Anele Yawa, general secretary of the TAC, was present in Soweto on Sunday. Yawa used his minutes at the microphone to ask the parliamentarians on the stage which of them use public health facilities. There was no response.
Yawa said TAC supported the NHI but said there were deep concerns over the NHI purse and powers held in the hands of the health minister who will appoint members to the various NHI committees. “We must ask ourselves how we will protect public money from being looted. The minister cannot be player and referee.”
Yawa said civil society, labour and public health users have to be part of these committees and he also called for HIV/Aids funding to be ring-fenced within the NHI.
Chairperson of the Portfolio Committee on Health Sibongiseni Dhlomo spoke to Spotlight as the last of the public hearings into the NHI hearings wrapped up in Gauteng this weekend.
Dhlomo said he has over the weeks listened to “the voices of hundreds of our people across the country raising their issues” and that he’s “learnt a lot from what people have said and how they have said it”.
“This has been a law making process that has got the collective response of South Africans.”
He acknowledged that the NHI Bill is “not the perfect product but we cannot dilly-dally, we are way behind as a country on universal healthcare”.
On criticism that the hearings have not been about informing people, he said that this is not the role of the committee, but rather of the provincial health departments.
Dhlomo said the committee will now return to Parliament. The next step will be that reviewing the written submissions and then inviting some of the people to present oral submissions to Parliament. He would not be drawn on a timeframe for completion of this next phase towards implementation.
“This will not happen that you will wake up one day and there will be NHI, implementation will be staggered, but by 2026 you will start seeing things happen,” he said.
MP and Health Portfolio committee member Haseena Ismael is an Ekurhuleni local. Representing the DA, which is the official opposition in Gauteng, Ismael said the hearings did not hit the mark in providing adequate information or answering people’s questions.
“People have come here to say they support universal health coverage and the NHI, but … and it’s the ‘but’ that matters, because we still haven’t clarified issues for our people,” Ismael said, speaking to Spotlight at the Soweto hearings.
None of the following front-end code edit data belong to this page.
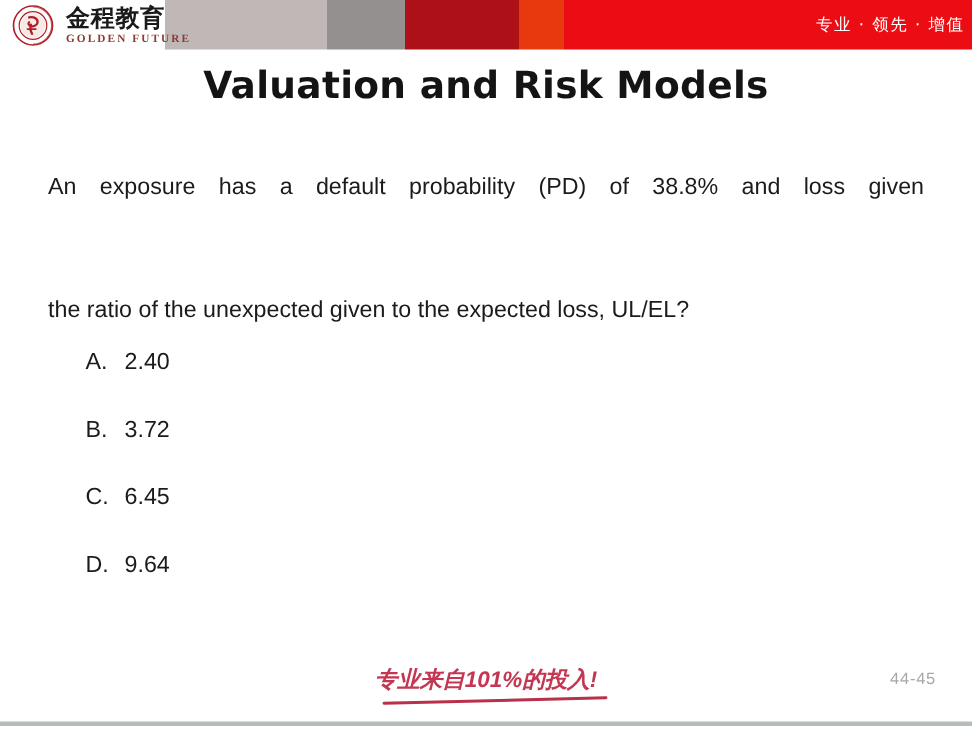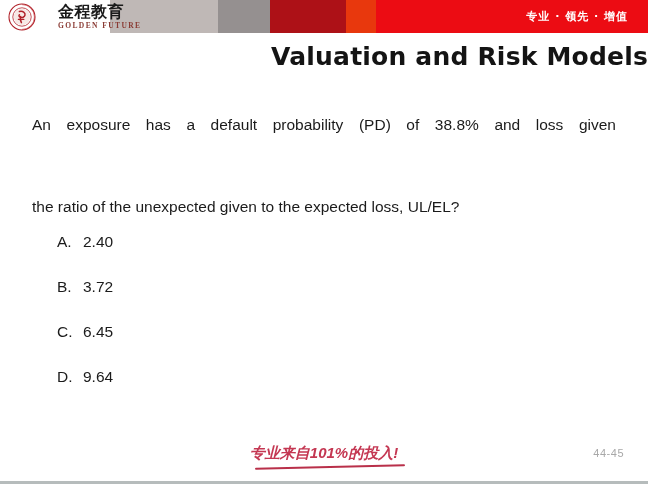"金程教育" .logo-block { gap: 22px -> 8px }
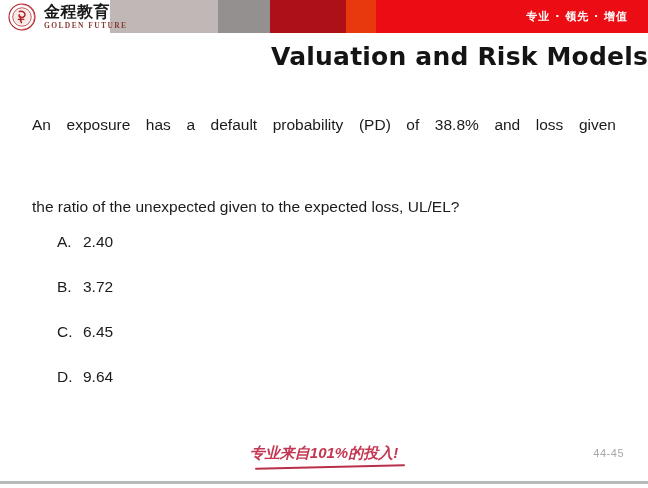"专业 · 领先 · 增值" .tagline { font-weight: bold -> normal; right: 20px -> 5px }
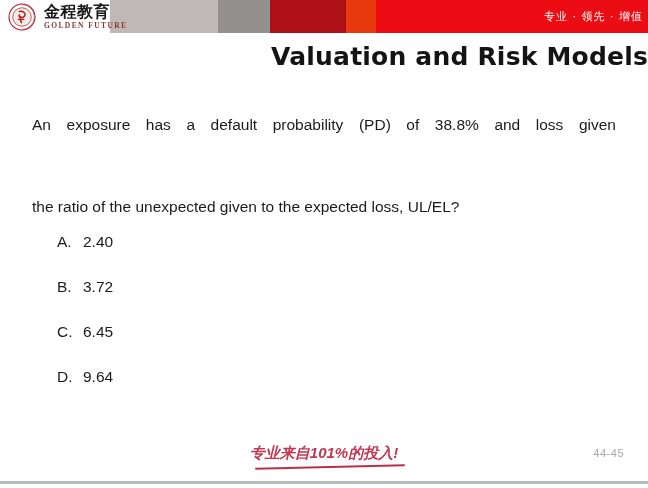"Valuation and Risk Models" .title { text-align: right -> center }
She said in Gauteng the pressing healthcare issues remain around poor infrastructure and equipment in the public health service, overflow of catchment areas with high migrant populations in the province and even poor patient record keeping that “means more people are falling through the cracks”.
“We believe in universal health coverage but not the NHI in its current form. There is a history of state owned enterprises failing because of corruption and we cannot have the NHI become something of another SOE that means we have universal healthcare that takes away from the purse of South Africans,” she said.
• This article was produced by Spotlight – health journalism in the public interest.